Above is the minimum circuit required for the HIP4082, this one with optional current sensing. The current sense resistor Rsh is typically 10 milliohm or even 1 mOhm - if you are working with high currents.

It should be a 1206 package or several resistors in parallel.  10A currents across 10 mOhm will dissipate 1W in the resistor. Special, precision metal current sense resistor links are available for this purpose.  The gain of the op-amp should be chosen to suit the full scale input of the ADC on the microcontroller (typically 3V3 or 5V).

Typically the FETs will have about 10mOhm drain-source resistance when turned on.  It is this RDSon that is the major dissipation of power in the FET.  Remember that the power dissipation in the FET is the product of the square of the drain current Id and RDSon.

For example 20A passing through 10 mOhm will dissipate 4W in that FET, but 50A will dissipate 25W - and also 25W in the FET that forms the other active device in the H-bridge.  The heatsink must me capable of removing this heat without the die of the FET overheating.  A heatsink of about 3 degrees C per watt will be needed to safely handle these levels of heat dissipation.

This one from Farnell (below) is fairly economical, and both the upper and lower FETs can be bolted to it - provided that they are insulated from each other and from the heatsink.  The thermal performance is 2.6C per Watt provided the heatsink is placed vertically.

The heatsinks are quite chunky, and I have had to exploit the 17.02mm wide channel for the placement of the gate drive and current sensing components.

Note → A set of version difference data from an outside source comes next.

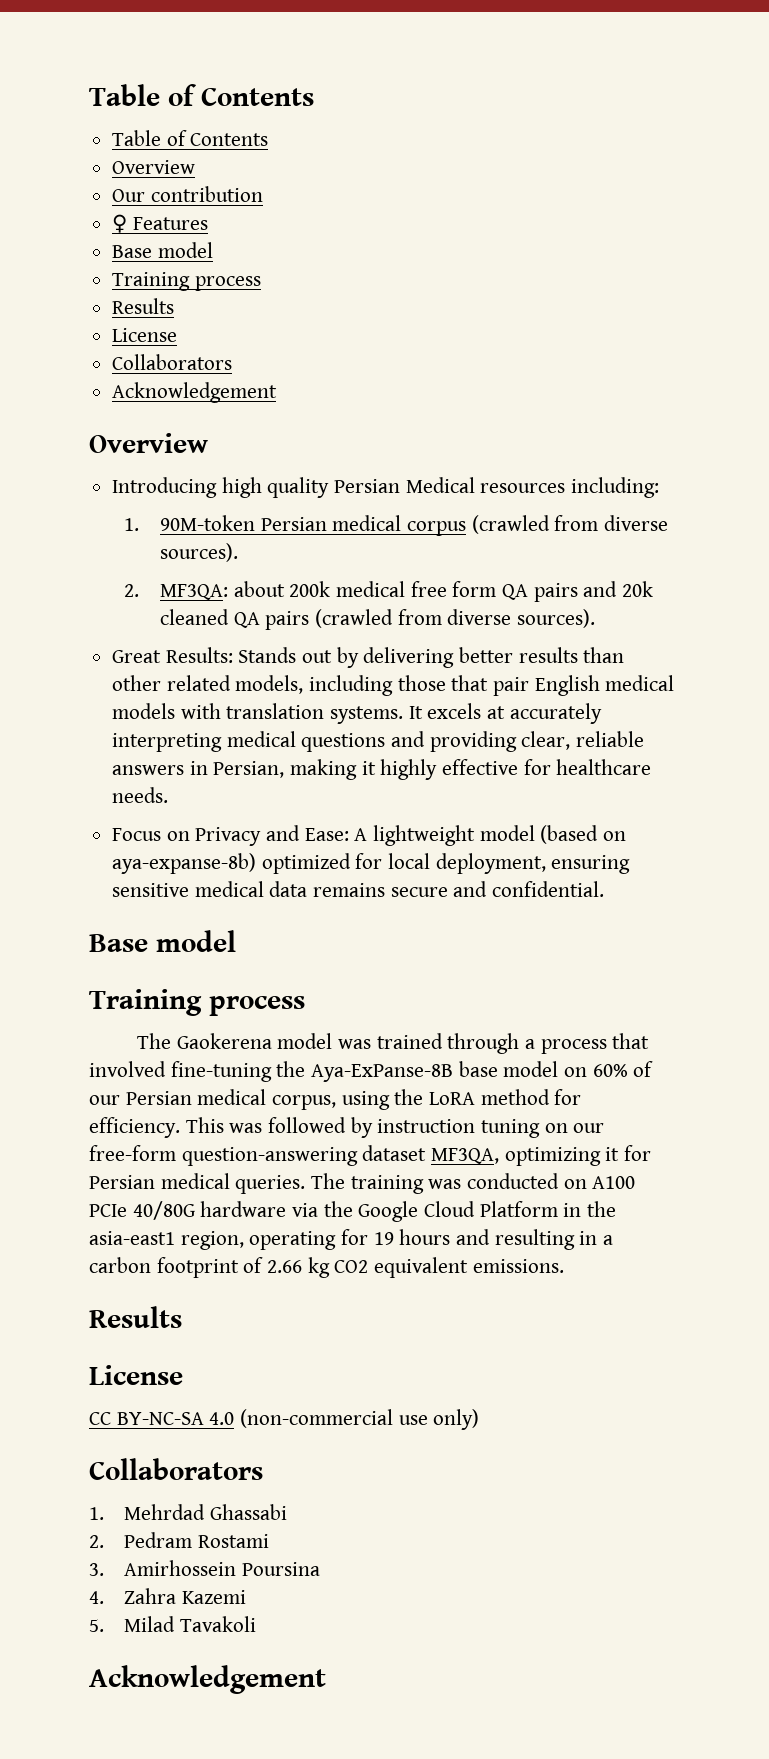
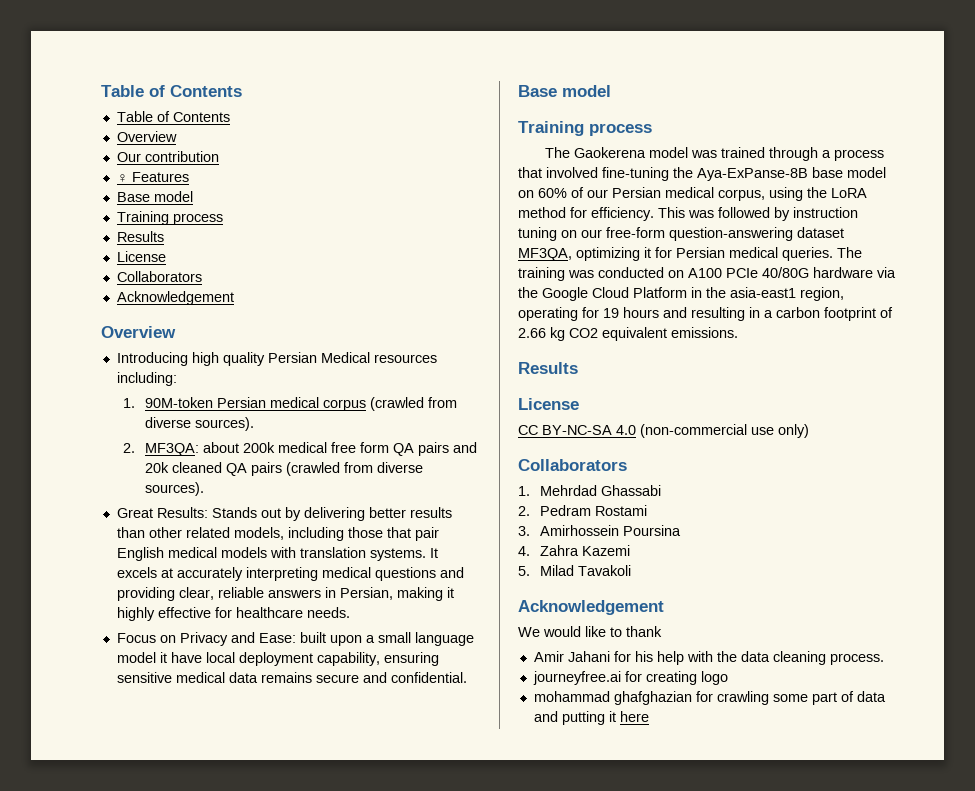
- Focus on Privacy and Ease: A lightweight model (based on aya-expanse-8b) optimized for local deployment, ensuring sensitive medical data remains secure and confidential.
+ Focus on Privacy and Ease: built upon a small language model it have local deployment capability, ensuring sensitive medical data remains secure and confidential.
+ We would like to thank
+ Amir Jahani for his help with the data cleaning process.
+ journeyfree.ai for creating logo
+ mohammad ghafghazian for crawling some part of data and putting it here

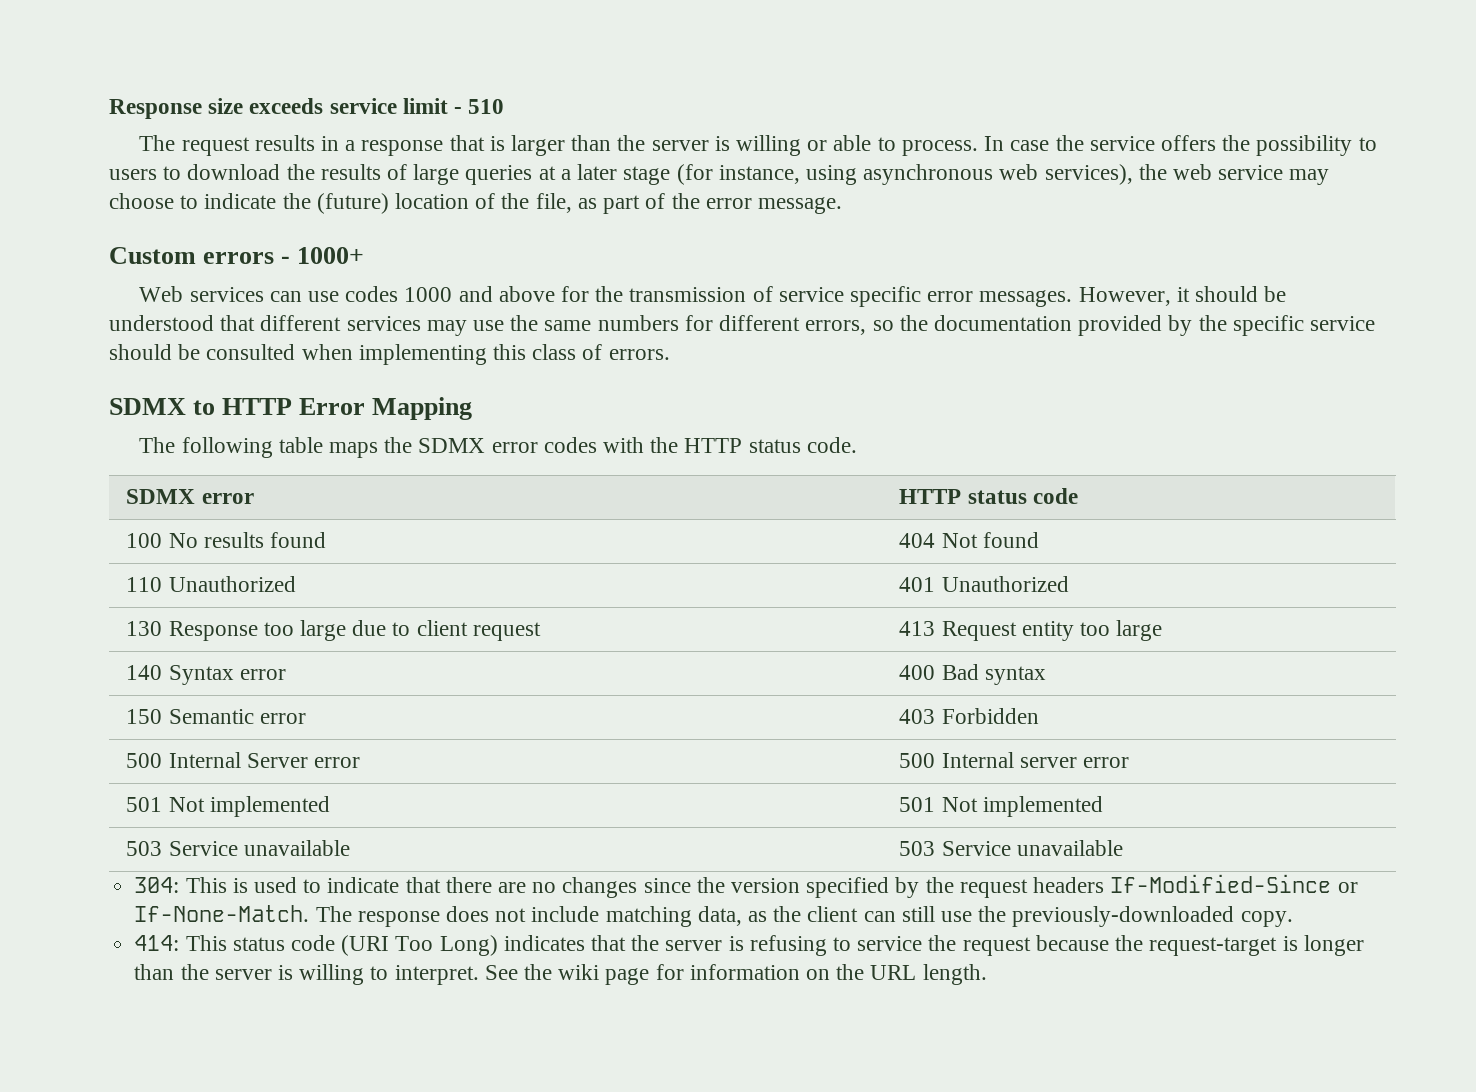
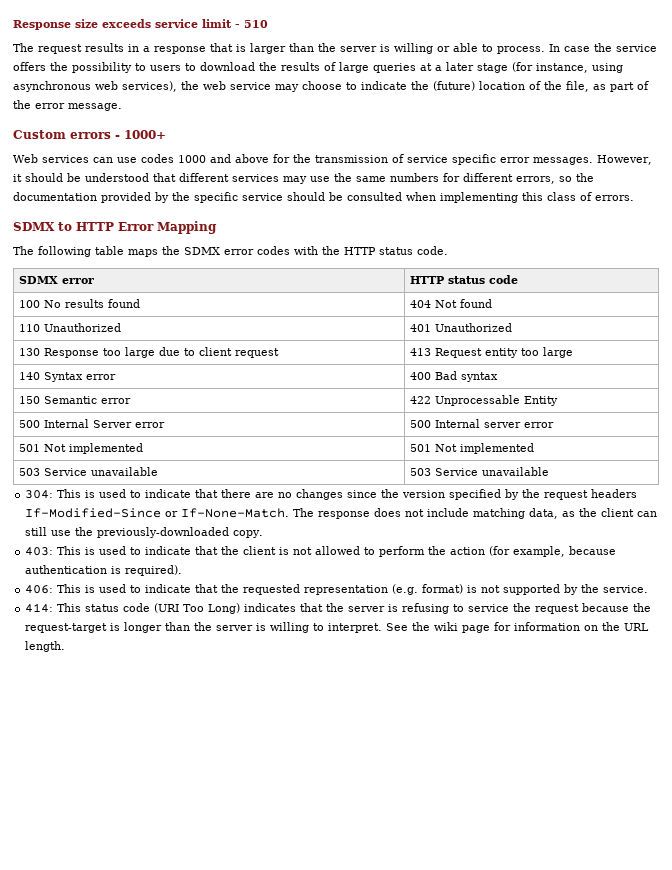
- 150 Semantic error | 403 Forbidden
+ 150 Semantic error | 422 Unprocessable Entity
+ 403: This is used to indicate that the client is not allowed to perform the action (for example, because authentication is required).
+ 406: This is used to indicate that the requested representation (e.g. format) is not supported by the service.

Placing the two mosfets back to back can make for a reasonably compact arrangement.

Heatsink Farnell 1699368 has 2.6 C/W 

Putting it into Practice

First draft pcb layout in eagleCAD Size is 50mm x 50mm
The circuit at the top of this post has now been laid out on a 50mm x 50mm 2 layer pcb.  Special attention was paid to maximising the copper areas that carry the high currents. These were laid out as polygons rather than traditional tracks.  There are partial  ground planes on both the top and bottom layers and these are "stitched" together with many vias which help carry the large currents - and in the case of the voltage regulator help dissipate the heat from the topside to the bottom.

The layout proved to be quite tight, and a dual op-amp such as an LM358 might be preferable to the quad LM324 making a bit more room in the centre of the pcb.

Two heatsinks like the one shown in the drawing above are fitted. The heatsinks overhang the top and bottom edges of the pcb by about 10mm.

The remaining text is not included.